## PROBLEM TO WORK ON
Extract the entries in their exact form.

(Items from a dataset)
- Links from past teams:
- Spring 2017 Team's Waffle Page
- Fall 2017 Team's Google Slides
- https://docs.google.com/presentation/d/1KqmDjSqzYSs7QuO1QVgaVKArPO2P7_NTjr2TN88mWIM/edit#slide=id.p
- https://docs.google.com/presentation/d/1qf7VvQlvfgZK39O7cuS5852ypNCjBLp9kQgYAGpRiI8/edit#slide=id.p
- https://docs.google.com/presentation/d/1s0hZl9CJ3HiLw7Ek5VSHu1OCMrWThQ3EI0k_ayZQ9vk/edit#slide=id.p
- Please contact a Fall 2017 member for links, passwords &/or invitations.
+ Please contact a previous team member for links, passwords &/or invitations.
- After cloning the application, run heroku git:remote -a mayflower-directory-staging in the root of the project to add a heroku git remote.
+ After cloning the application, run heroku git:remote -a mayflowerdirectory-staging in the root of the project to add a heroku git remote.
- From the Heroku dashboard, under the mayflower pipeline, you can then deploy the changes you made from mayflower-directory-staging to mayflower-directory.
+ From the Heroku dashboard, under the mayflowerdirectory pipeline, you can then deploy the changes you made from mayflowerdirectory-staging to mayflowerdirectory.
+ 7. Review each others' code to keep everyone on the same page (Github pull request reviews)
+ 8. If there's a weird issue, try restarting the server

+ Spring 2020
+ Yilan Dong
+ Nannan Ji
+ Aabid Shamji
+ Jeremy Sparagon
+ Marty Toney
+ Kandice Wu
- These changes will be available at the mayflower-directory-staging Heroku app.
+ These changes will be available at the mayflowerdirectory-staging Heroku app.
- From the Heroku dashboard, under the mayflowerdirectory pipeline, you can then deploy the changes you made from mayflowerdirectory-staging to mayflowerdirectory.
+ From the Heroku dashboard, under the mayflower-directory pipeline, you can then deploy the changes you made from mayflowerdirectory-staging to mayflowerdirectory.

## YOUR SOLUTION
- Links from past teams:
- Spring 2017 Team's Waffle Page
- Fall 2017 Team's Google Slides
- https://docs.google.com/presentation/d/1KqmDjSqzYSs7QuO1QVgaVKArPO2P7_NTjr2TN88mWIM/edit#slide=id.p
- https://docs.google.com/presentation/d/1qf7VvQlvfgZK39O7cuS5852ypNCjBLp9kQgYAGpRiI8/edit#slide=id.p
- https://docs.google.com/presentation/d/1s0hZl9CJ3HiLw7Ek5VSHu1OCMrWThQ3EI0k_ayZQ9vk/edit#slide=id.p
- Please contact a Fall 2017 member for links, passwords &/or invitations.
+ Please contact a previous team member for links, passwords &/or invitations.
- After cloning the application, run heroku git:remote -a mayflower-directory-staging in the root of the project to add a heroku git remote.
+ After cloning the application, run heroku git:remote -a mayflowerdirectory-staging in the root of the project to add a heroku git remote.
- From the Heroku dashboard, under the mayflower pipeline, you can then deploy the changes you made from mayflower-directory-staging to mayflower-directory.
+ From the Heroku dashboard, under the mayflowerdirectory pipeline, you can then deploy the changes you made from mayflowerdirectory-staging to mayflowerdirectory.
+ 7. Review each others' code to keep everyone on the same page (Github pull request reviews)
+ 8. If there's a weird issue, try restarting the server

+ Spring 2020
+ Yilan Dong
+ Nannan Ji
+ Aabid Shamji
+ Jeremy Sparagon
+ Marty Toney
+ Kandice Wu
- These changes will be available at the mayflower-directory-staging Heroku app.
+ These changes will be available at the mayflowerdirectory-staging Heroku app.
- From the Heroku dashboard, under the mayflowerdirectory pipeline, you can then deploy the changes you made from mayflowerdirectory-staging to mayflowerdirectory.
+ From the Heroku dashboard, under the mayflower-directory pipeline, you can then deploy the changes you made from mayflowerdirectory-staging to mayflowerdirectory.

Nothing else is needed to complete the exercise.